Aksaraloka.com, SAMBAS – Satuan Reserse Kriminal (Satreskrim) Polres Sambas menetapkan seorang perempuan berinisial S (38), warga Kecamatan Paloh, sebagai tersangka dalam kasus dugaan pencabulan terhadap seorang anak di bawah umur berusia 9 tahun.
Penetapan tersangka dilakukan pada Sabtu, 24 Januari 2026, setelah penyidik menyatakan alat bukti telah cukup melalui proses gelar perkara.
Usai ditetapkan sebagai tersangka, S langsung ditahan di Rumah Tahanan (Rutan) Polres Sambas untuk kepentingan penyidikan.
Kapolres Sambas AKBP Wahyu Jati Wibowo melalui Kasatreskrim AKP Rahmad Kartono menegaskan bahwa Polres Sambas berkomitmen menangani setiap perkara yang melibatkan anak, perempuan, dan kelompok rentan secara tegas serta sesuai dengan ketentuan hukum yang berlaku.
“Pelaku berinisial S telah kami tetapkan sebagai tersangka berdasarkan bukti yang cukup dan langsung ditahan agar tidak mengulangi perbuatannya,” ujar AKP Rahmad Kartono.
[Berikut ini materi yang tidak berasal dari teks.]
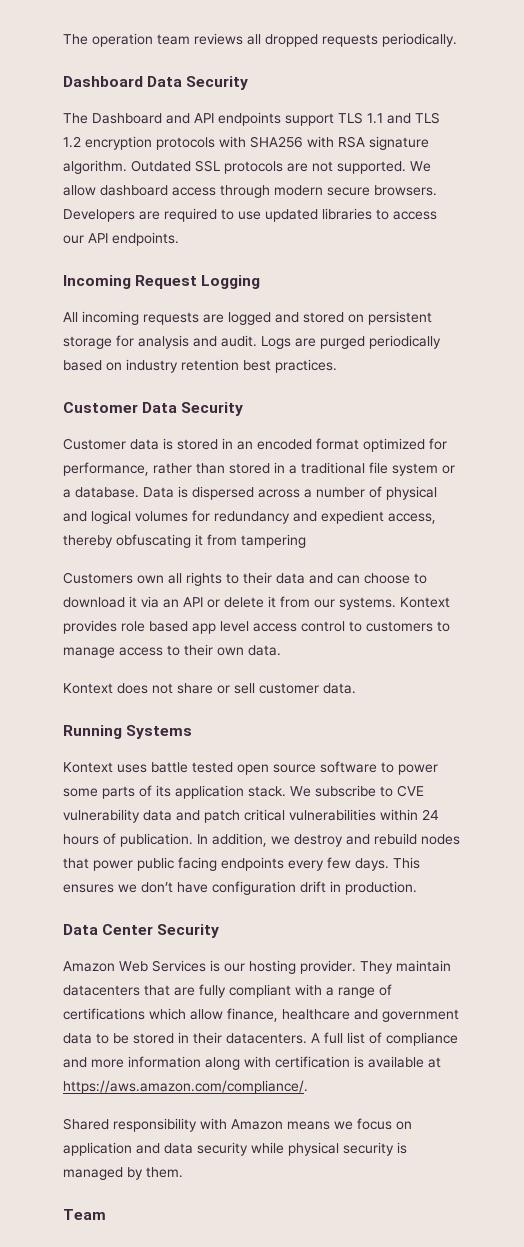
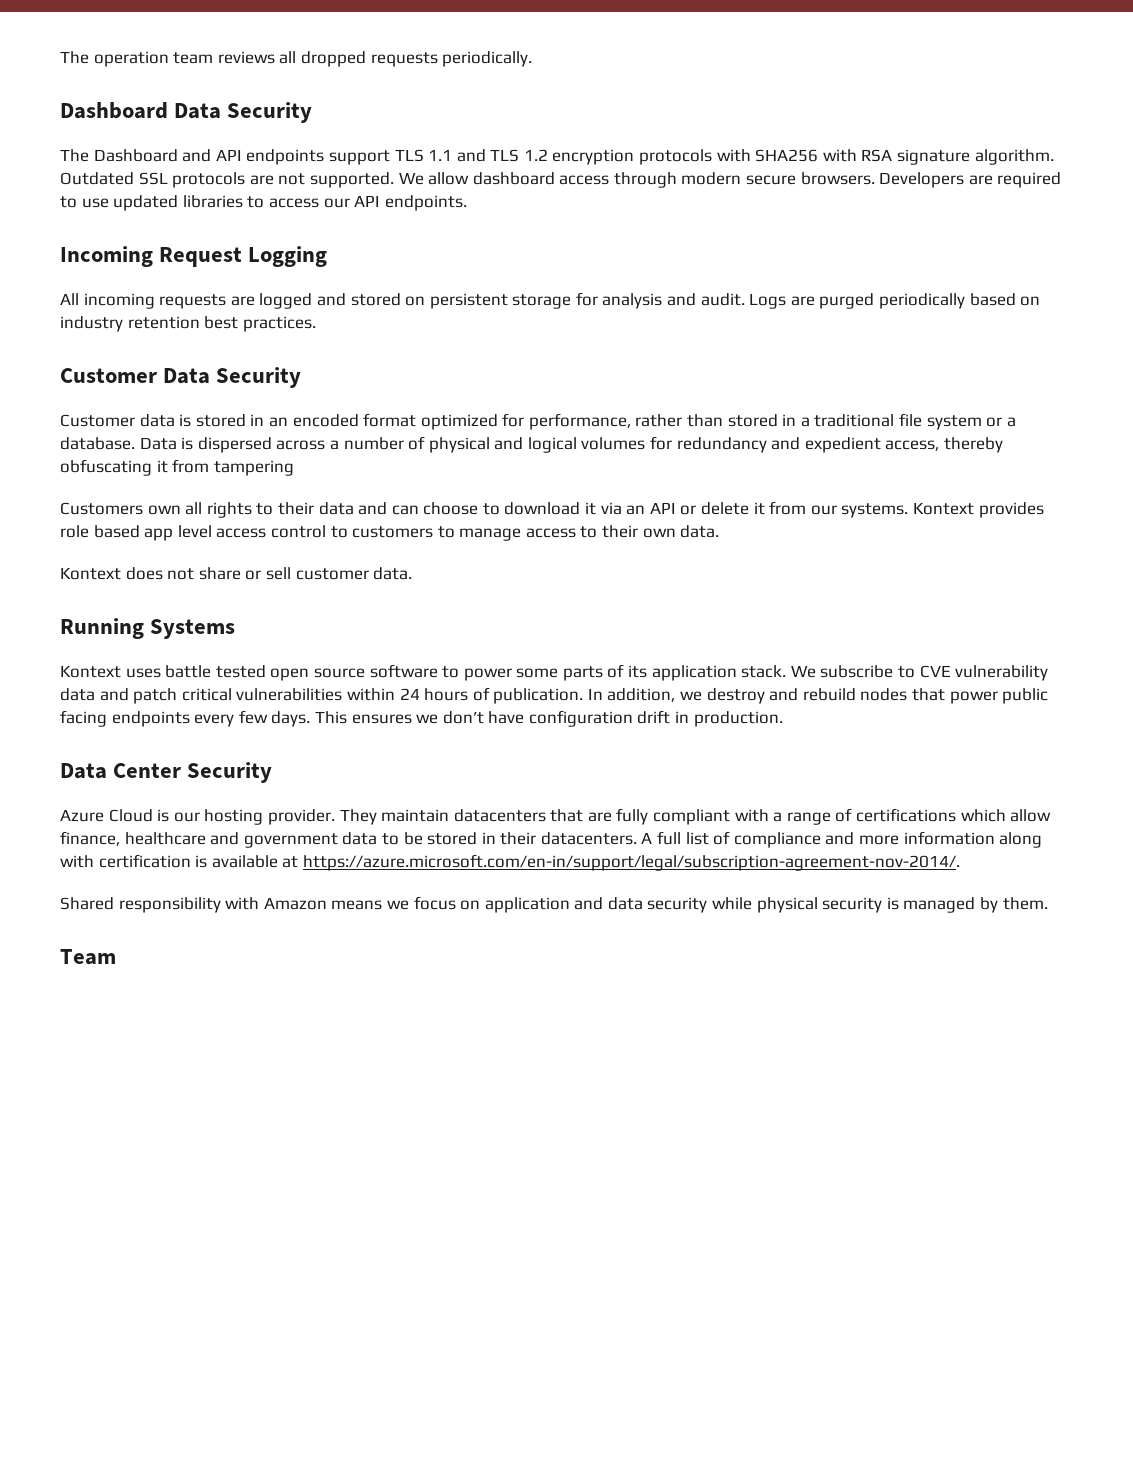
- Amazon Web Services is our hosting provider.
+ Azure Cloud is our hosting provider.
- A full list of compliance and more information along with certification is available at https://aws.amazon.com/compliance/.
+ A full list of compliance and more information along with certification is available at https://azure.microsoft.com/en-in/support/legal/subscription-agreement-nov-2014/.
Ia menambahkan, proses hukum terhadap tersangka akan dilakukan secara profesional dan transparan, serta memastikan seluruh tahapan penyidikan berjalan sesuai peraturan perundang-undangan.
“Kami berkomitmen memastikan proses hukum berjalan secara adil, transparan, dan akuntabel,” tegasnya.
Atas perbuatannya, tersangka S dijerat Pasal 418 ayat (2) Kitab Undang-Undang Hukum Pidana (KUHP) dengan ancaman hukuman maksimal 12 tahun penjara.
Satreskrim Polres Sambas menegaskan akan terus mengawal penanganan perkara ini secara serius sebagai bentuk perlindungan terhadap anak serta upaya memberikan rasa keadilan dan keamanan bagi masyarakat.